La colère monte contre les dirigeants de Credit Suisse
(Bloomberg)

Trop c’est trop. Les actionnaires de Credit Suisse montrent clairement des signes de défiance envers la banque après le nouvel épisode ayant mis en difficulté sa gestion des risques. Depuis la débâcle du fonds Archegos, le cours de la banque a chuté de près de 17% en moins de 48 heures. A la mi-journée ce mardi 30 mars, le cours de la banque accusait un recul de plus de 2%, après une chute de 14% lundi, alors que l’indice des banques européennes rebondissait de 1,8%. Si les marchés avaient été conciliants avec Credit Suisse à la suite de l’affaire Greensill – le cours de Bourse n’avait baissé que de quelques pourcents début mars lorsque cette affaire a été dévoilée -, ce n’est pas le cas cette fois-ci.

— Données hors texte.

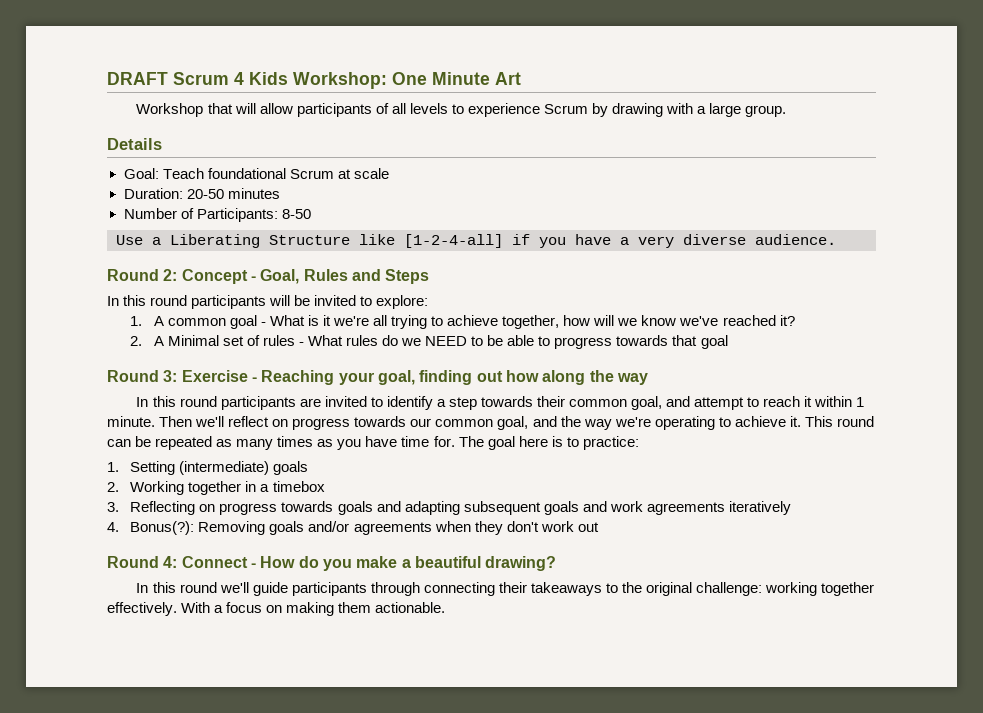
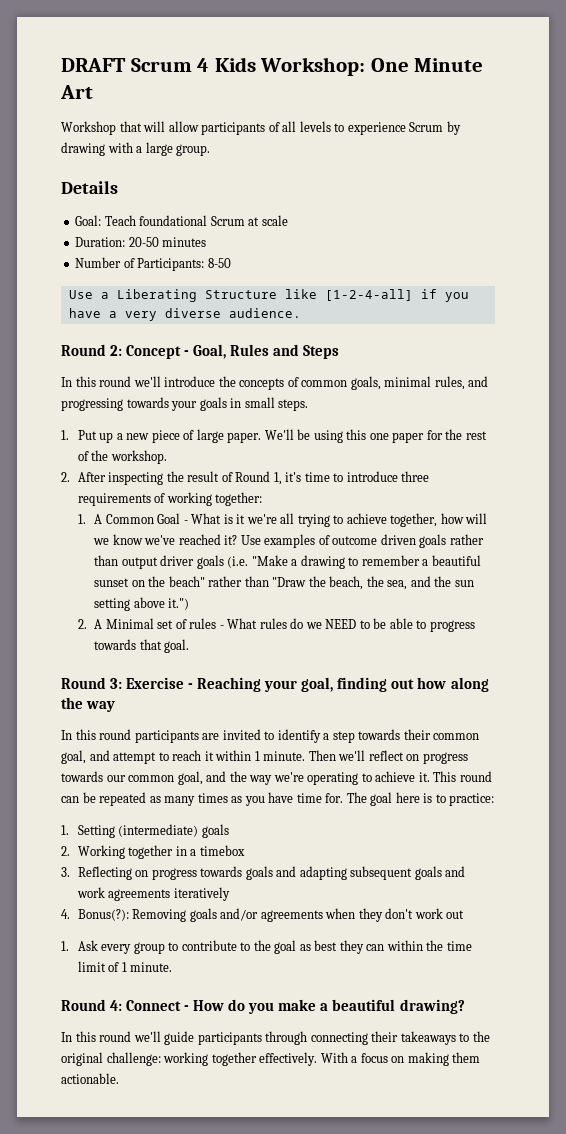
- In this round participants will be invited to explore:
+ In this round we'll introduce the concepts of common goals, minimal rules, and progressing towards your goals in small steps.
+ 1. Put up a new piece of large paper. We'll be using this one paper for the rest of the workshop.
+ 2. After inspecting the result of Round 1, it's time to introduce three requirements of working together:
- 1. A common goal - What is it we're all trying to achieve together, how will we know we've reached it?
+ 1. A Common Goal - What is it we're all trying to achieve together, how will we know we've reached it? Use examples of outcome driven goals rather than output driver goals (i.e. "Make a drawing to remember a beautiful sunset on the beach" rather than "Draw the beach, the sea, and the sun setting above it.")
- 2. A Minimal set of rules - What rules do we NEED to be able to progress towards that goal
+ 2. A Minimal set of rules - What rules do we NEED to be able to progress towards that goal.
+ 1. Ask every group to contribute to the goal as best they can within the time limit of 1 minute.

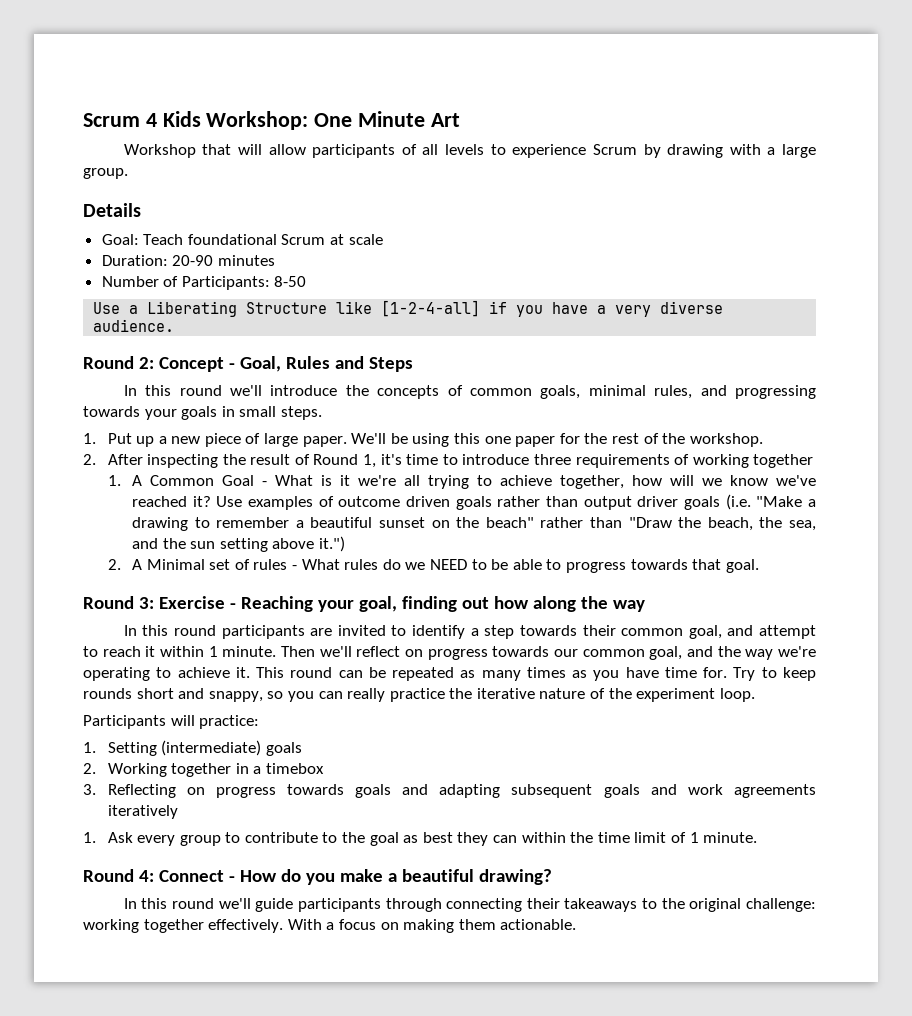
- DRAFT Scrum 4 Kids Workshop: One Minute Art
+ Scrum 4 Kids Workshop: One Minute Art
- Duration: 20-50 minutes
+ Duration: 20-90 minutes
- 2. After inspecting the result of Round 1, it's time to introduce three requirements of working together:
+ 2. After inspecting the result of Round 1, it's time to introduce three requirements of working together
- The goal here is to practice:
+ Try to keep rounds short and snappy, so you can really practice the iterative nature of the experiment loop.
+ Participants will practice:
- 4. Bonus(?): Removing goals and/or agreements when they don't work out

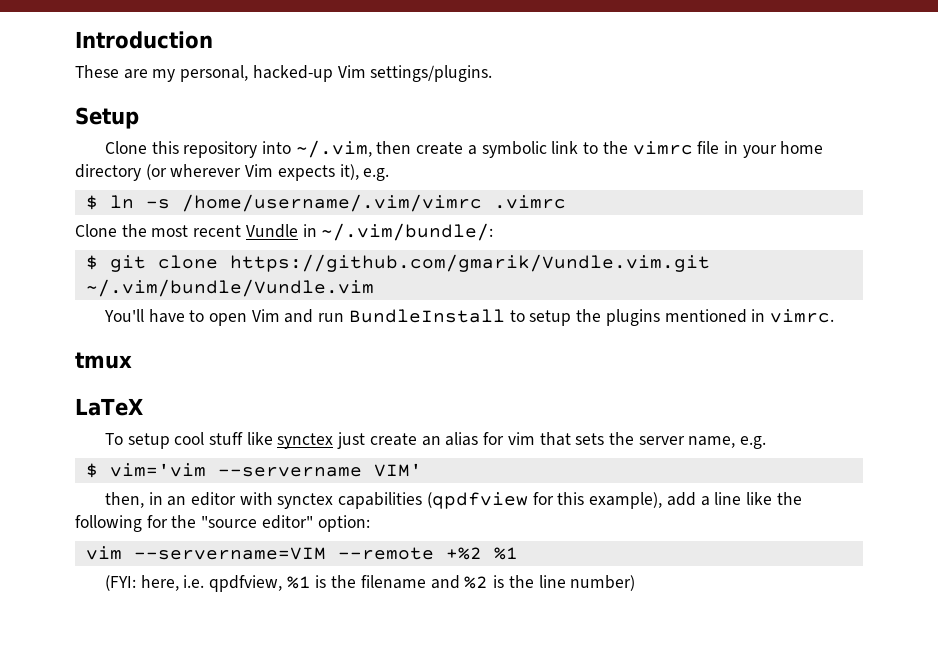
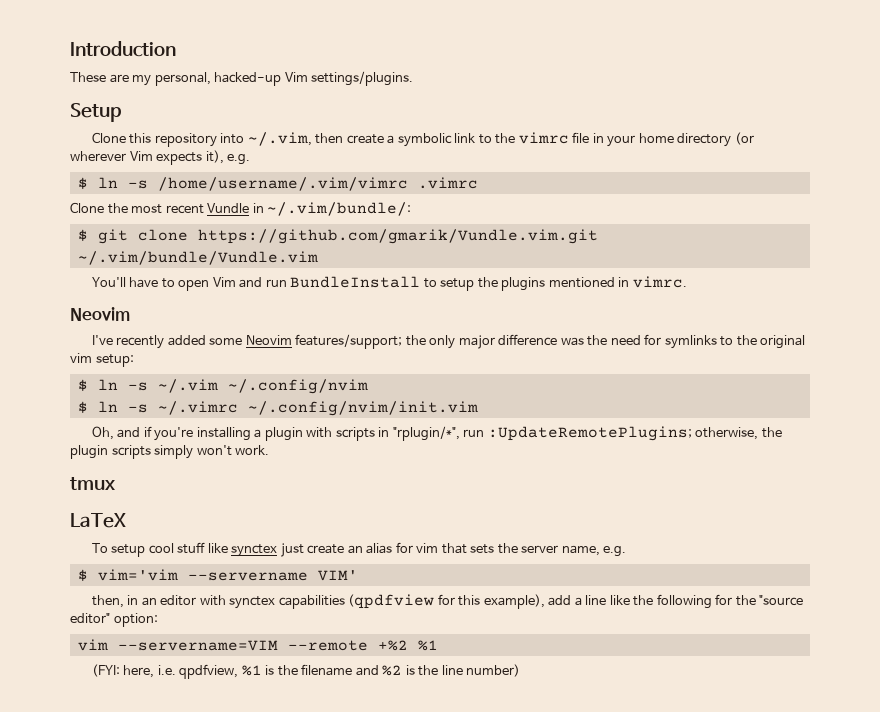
  You'll have to open Vim and run BundleInstall to setup the plugins mentioned in vimrc.
+ Neovim
+ I've recently added some Neovim features/support; the only major difference was the need for symlinks to the original vim setup:
+ $ ln -s ~/.vim ~/.config/nvim
+ $ ln -s ~/.vimrc ~/.config/nvim/init.vim
+ Oh, and if you're installing a plugin with scripts in "rplugin/*", run :UpdateRemotePlugins; otherwise, the plugin scripts simply won't work.

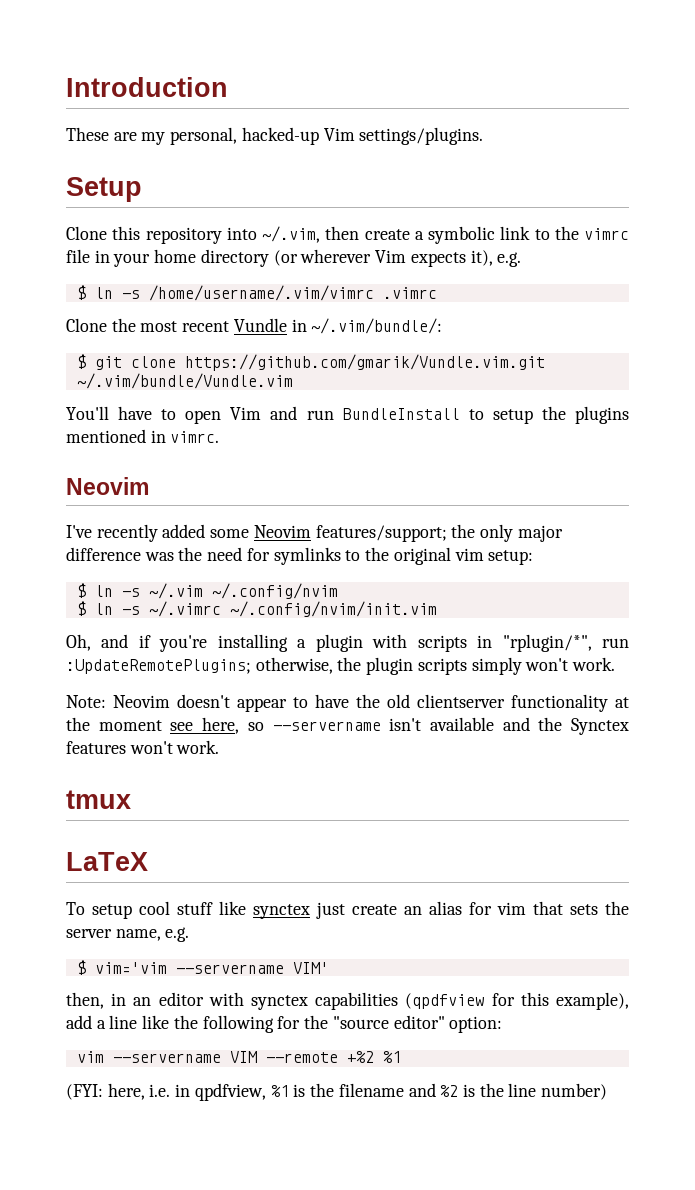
+ Note: Neovim doesn't appear to have the old clientserver functionality at the moment see here, so --servername isn't available and the Synctex features won't work.
- vim --servername=VIM --remote +%2 %1
+ vim --servername VIM --remote +%2 %1
- (FYI: here, i.e. qpdfview, %1 is the filename and %2 is the line number)
+ (FYI: here, i.e. in qpdfview, %1 is the filename and %2 is the line number)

Et les voix se font entendre à l’encontre de l’équipe dirigeante. Ethos, une organisation actionnariale suisse pour le développement durable, a estimé que les actionnaires de Credit Suisse devraient voter contre la rémunération du conseil d'administration et des principaux dirigeants lors de la prochaine assemblée générale, rapporte Reuters. « Ces nouveaux dossiers s'ajoutent à un nombre incroyable de défaillances de la gouvernance », a déclaré son directeur général, Vincent Kaufmann à l’agence de presse.

Ce n’est pas la première fois que la fondation Ethos s’érige contre les dirigeants de la banque suisse. En avril 2020, la fondation avait appelé les actionnaires à voter contre la réélection du président du conseil d'administration de Credit Suisse, Urs Rohner, après le scandale d'espionnage d'anciens employés. De fait, ce dernier ne se représentera pas à la prochaine assemblée générale de la banque le 30 avril 2021 et sera remplacé par António Horta-Osório.

De son côté, l’agence AWP rapporte qu’Harris Associates, actionnaire à 5% de la banque suisse, exige que ce même Urs Rohner renonce à sa rémunération, non seulement à cause des événements récents, mais aussi pour sa gestion passée.

Ensuite, avec des pertes qui pourraient atteindre 3,5 milliards d’euros, des analystes estiment que les rachats d’actions et les dividendes de la banque pourraient être remis en cause par cette nouvelle défaillance du contrôle des risques de la banque. Ces incertitudes sur la manière dont vont être traités les actionnaires peut d’ailleurs expliquer, en partie, la chute du titre.